The experience, she said, revealed Salem’s “dark undercurrent,” rivalries, spiritual manipulation, and what she calls “actual spell-casting” among competing psychics. “I had been warned,” she admitted. “Other psychics told me Salem could eat you alive. I didn’t listen.”

She laughed softly: “I was naïve. But in the end, it led me here.”

Now based back in Marblehead, Sabrina reads from home, at events, and once — delightfully — at a local Staples, where she became a small-business-day favorite.
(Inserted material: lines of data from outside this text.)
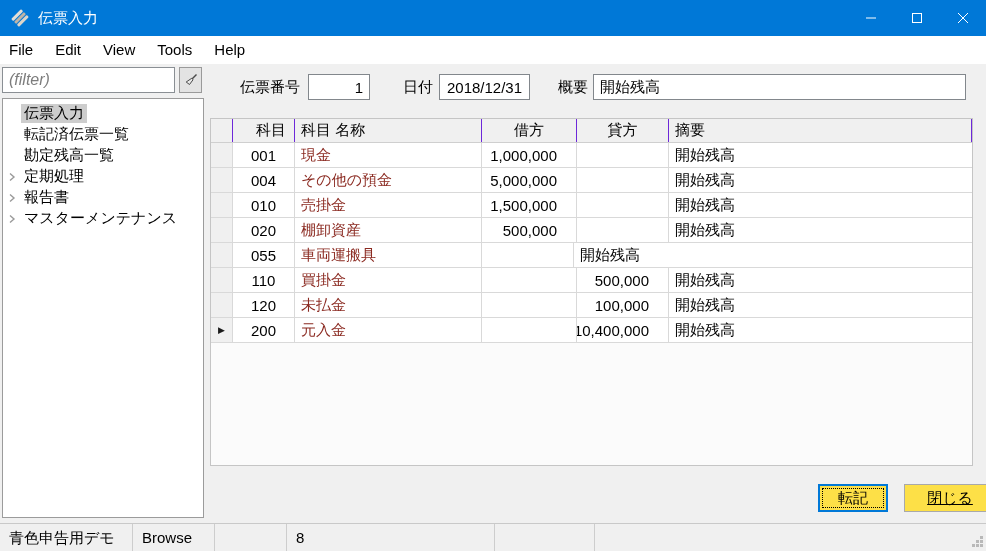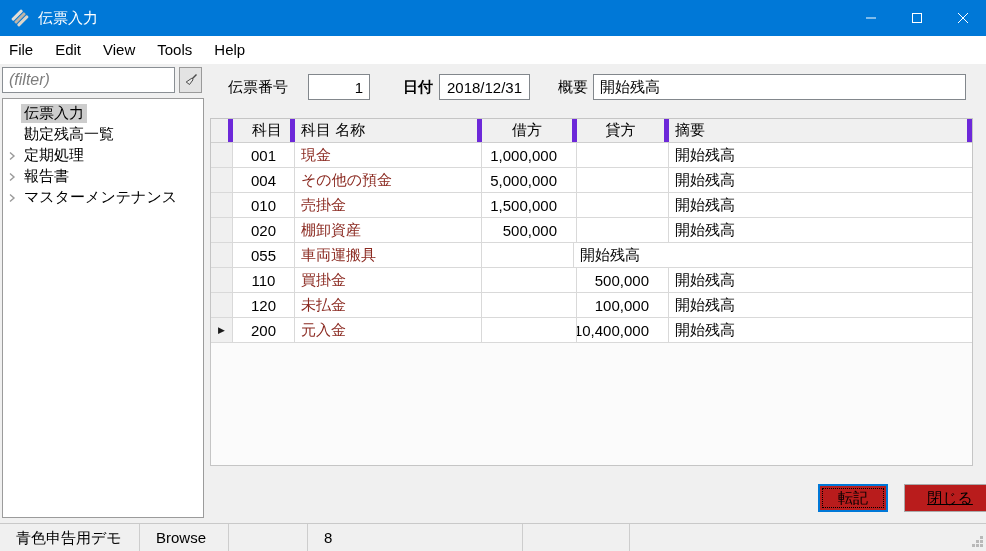--- a/index.html
+++ b/index.html
@@ -23,55 +23,55 @@
   .filter-input::placeholder { font-style:italic; color:#7d7d7d; }
   .filter-clear { position:absolute; left:179px; top:67px; width:23px; height:26px; background:#e3e3e3; border:1px solid #9a9a9a; display:flex; align-items:center; justify-content:center; }
   .tree { position:absolute; left:2px; top:98px; width:202px; height:420px; background:#fff; border:1px solid #9b9b9b; padding-top:4px; }
   .tree-item { height:21px; display:flex; align-items:center; font-size:15px; cursor:default; }
   .tree-item .chevron { width:18px; height:12px; flex:0 0 auto; display:flex; align-items:center; justify-content:center; }
   .tree-item .label { padding:0 3px; white-space:nowrap; }
   .tree-item.selected .label { background:#cdcdcd; }
 
   
   .form-label { position:absolute; top:74px; height:26px; line-height:26px; font-size:15px; white-space:nowrap; }
-  .lbl-no   { left:228px; }
-  .lbl-date { left:403px;font-weight:bold; }
+  .lbl-no   { left:240px; }
+  .lbl-date { left:403px; }
   .lbl-sum  { left:558px; }
   .form-input { position:absolute; top:74px; height:26px; border:1px solid #82878c; background:#fff; font-family:inherit; font-size:15px; padding:0 6px; }
   .inp-no   { left:308px; width:62px;  text-align:right; }
   .inp-date { left:439px; width:91px;  text-align:center; }
   .inp-sum  { left:593px; width:373px; text-align:left; }
 
   
   .grid { position:absolute; left:210px; top:118px; width:763px; height:348px; background:#fbfbfb; border:1px solid #c5c5c5; }
   .tbl-header { display:flex; height:24px; background:#f0f0f0; border-bottom:1px solid #cfcfcf; }
   .tbl-row { display:flex; height:25px; background:#fff; border-bottom:1px solid #d9d9d9; }
   .cell { border-right:1px solid #d9d9d9; display:flex; align-items:center; font-size:15px; overflow:hidden; white-space:nowrap; }
-  .tbl-header .cell { border-right:5px solid #6d28d9; }
+  .tbl-header .cell { border-right:1px solid #6d28d9; }
   .c0 { width:22px; flex:0 0 auto; justify-content:center; background:#f0f0f0; }
   .c1 { width:62px;  flex:0 0 auto; }
   .c2 { width:187px; flex:0 0 auto; padding-left:6px; }
   .c3 { width:95px;  flex:0 0 auto; }
   .c4 { width:92px;  flex:0 0 auto; }
   .c5 { flex:1 1 auto; padding-left:6px; border-right:none; }
   .tbl-header .c1 { justify-content:flex-end; padding-right:8px; }
   .tbl-header .c3, .tbl-header .c4 { justify-content:center; }
   .tbl-row .c1 { justify-content:center; }
   .tbl-row .c2 { color:var(--account-name-text,#8b2a21); }
   .tbl-row .c3, .tbl-row .c4 { justify-content:flex-end; padding-right:19px; }
   .row-marker { font-size:9px; color:#1a1a1a; }
 
   
-  .btn { position:absolute; top:484px; height:28px; background:#b91c1c; font-family:inherit; font-size:15px; display:flex; align-items:center; justify-content:center; }
+  .btn { position:absolute; top:484px; height:28px; background:#fde047; font-family:inherit; font-size:15px; display:flex; align-items:center; justify-content:center; }
   .btn-post { left:818px; width:70px; border:2px solid var(--accent,#0078d7); outline:1px dotted #000; outline-offset:-5px; }
   .btn-close { left:904px; width:92px; border:1px solid #a9a9a9;text-decoration:underline; }
 
   
   .statusbar { position:absolute; left:0; top:523px; width:986px; height:28px; background:#f0f0f0; border-top:1px solid #c9c9c9; display:flex; }
-  .status-cell { border-right:1px solid #cdcdcd; font-size:15px; line-height:27px; padding-left:9px; white-space:nowrap; overflow:hidden;margin-left:7px; }
+  .status-cell { border-right:1px solid #cdcdcd; font-size:15px; line-height:27px; padding-left:9px; white-space:nowrap; overflow:hidden; }
   .status-cell:nth-child(1){ width:133px; flex:0 0 auto; }
   .status-cell:nth-child(2){ width:82px;  flex:0 0 auto; }
   .status-cell:nth-child(3){ width:72px;  flex:0 0 auto; }
   .status-cell:nth-child(4){ width:208px; flex:0 0 auto; }
   .status-cell:nth-child(5){ width:100px; flex:0 0 auto; }
   .status-cell:nth-child(6){ flex:1 1 auto; border-right:none; }
   .grip { position:absolute; right:2px; bottom:3px; width:12px; height:12px; }
   .grip span { position:absolute; left:0; top:0; width:3px; height:3px; background:transparent;
     box-shadow: 8px 0 #b9b9b9, 4px 4px #b9b9b9, 8px 4px #b9b9b9, 0 8px #b9b9b9, 4px 8px #b9b9b9, 8px 8px #b9b9b9; }
 </style>
@@ -124,20 +124,28 @@
   <div class="tree">
   <div class="tree-item selected">
     <span class="chevron" style="visibility: hidden;">
       <svg width="10" height="10" viewBox="0 0 10 10">
             <path d="M3 1.5 L7 5 L3 8.5" fill="none" stroke="#9a9a9a" stroke-width="1.4"></path>
           </svg>
     </span>
     <span class="label">伝票入力</span>
   </div>
 
+  <div class="tree-item">
+    <span class="chevron" style="visibility: hidden;">
+      <svg width="10" height="10" viewBox="0 0 10 10">
+            <path d="M3 1.5 L7 5 L3 8.5" fill="none" stroke="#9a9a9a" stroke-width="1.4"></path>
+          </svg>
+    </span>
+    <span class="label">転記済伝票一覧</span>
+  </div>
 
   <div class="tree-item">
     <span class="chevron" style="visibility: hidden;">
       <svg width="10" height="10" viewBox="0 0 10 10">
             <path d="M3 1.5 L7 5 L3 8.5" fill="none" stroke="#9a9a9a" stroke-width="1.4"></path>
           </svg>
     </span>
     <span class="label">勘定残高一覧</span>
   </div>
“People would come in for ink and walk out with a tarot reading,” she grinned. “It was hilarious.”

The absurdity of that moment inspired her next chapter: a television pilot titled “The Real Witches of Salem,” now in development in Los Angeles, where Sabrina is represented as a screenwriter.

“It’s a docu-style series about everything I went through: the humor, the heartbreak, the rivalry. You literally can’t script it better than real life,” she said.

Despite her proximity to Salem’s occult legacy, Sabrina insists her practice stays rooted in the light.

“I don’t do spells,” she said firmly. “They interfere with free will. I’ll do protective candle work — light, bright stuff — but never something that manipulates someone else.”

Her readings range from the mystical to the practical.

“One woman came with chronic pain from dental work. The cards pointed to healing through balance, magnesium, salt, even potassium. Sometimes the simplest remedies come from the spirit world,” she said.

She’s also known for what she calls “psychic spying” using tarot to intuit outcomes of court cases or business conflicts.

“It’s not dark,” she insisted. “It’s strategic. I just help people see the players clearly.”

Her client list spans surprising sectors: defense contractors, entertainment executives, even energy professionals.

“It’s wild,” she said. “You’d be shocked how many people in those fields believe in this stuff.”

When she’s not reading, Sabrina moonlights as a tour guide, leading visitors through Salem’s haunted history. She dreams of expanding those tours to Marblehead, highlighting figures like Wilmot Redd, one of the town’s residents executed during the Salem witch hysteria.

“Marblehead always gets left out of the story,” she said. “But it was part of that energy too.”

She also hopes to revive local legends like the “Screaming Beach” ghost, a spectral woman said to hover above the sand where pirates once roamed.

“We all saw her once while working at the Barnacle when I was a teenager,” Sabrina said. “A woman in white, floating. Everyone saw it.”

Through all of it, the spirits, the evictions, the psychic overload, Sabrina remains disarmingly grounded. She’s a mother of two daughters, a turning point she said “opened her psychic gifts to the next level.”

Between readings, she journals constantly, “just to keep all the information straight.” She prefers texting over tech.

“I’m the opposite of AI,” she joked. “People just text me, boom, you’re in the schedule.”

Her Instagram, @SabrinaTheGoodWitch__, serves as her digital coven. It’s where new clients find her, and where, she said, “the real magic happens: connection, laughter, and healing.” You can also reach her at (207) 337-0989.

Sabrina the Good Witch cuts through the mystique that usually surrounds psychics as she reads tarot cards.

As we finished talking, Sabrina shuffled her deck and pulled one card at random. The Devil. She smiled at the irony.

“People think it’s bad, but it’s really about passion,” she said. “Intensity. The pull of what binds us. For me, that’s the work, staying balanced in all that energy.”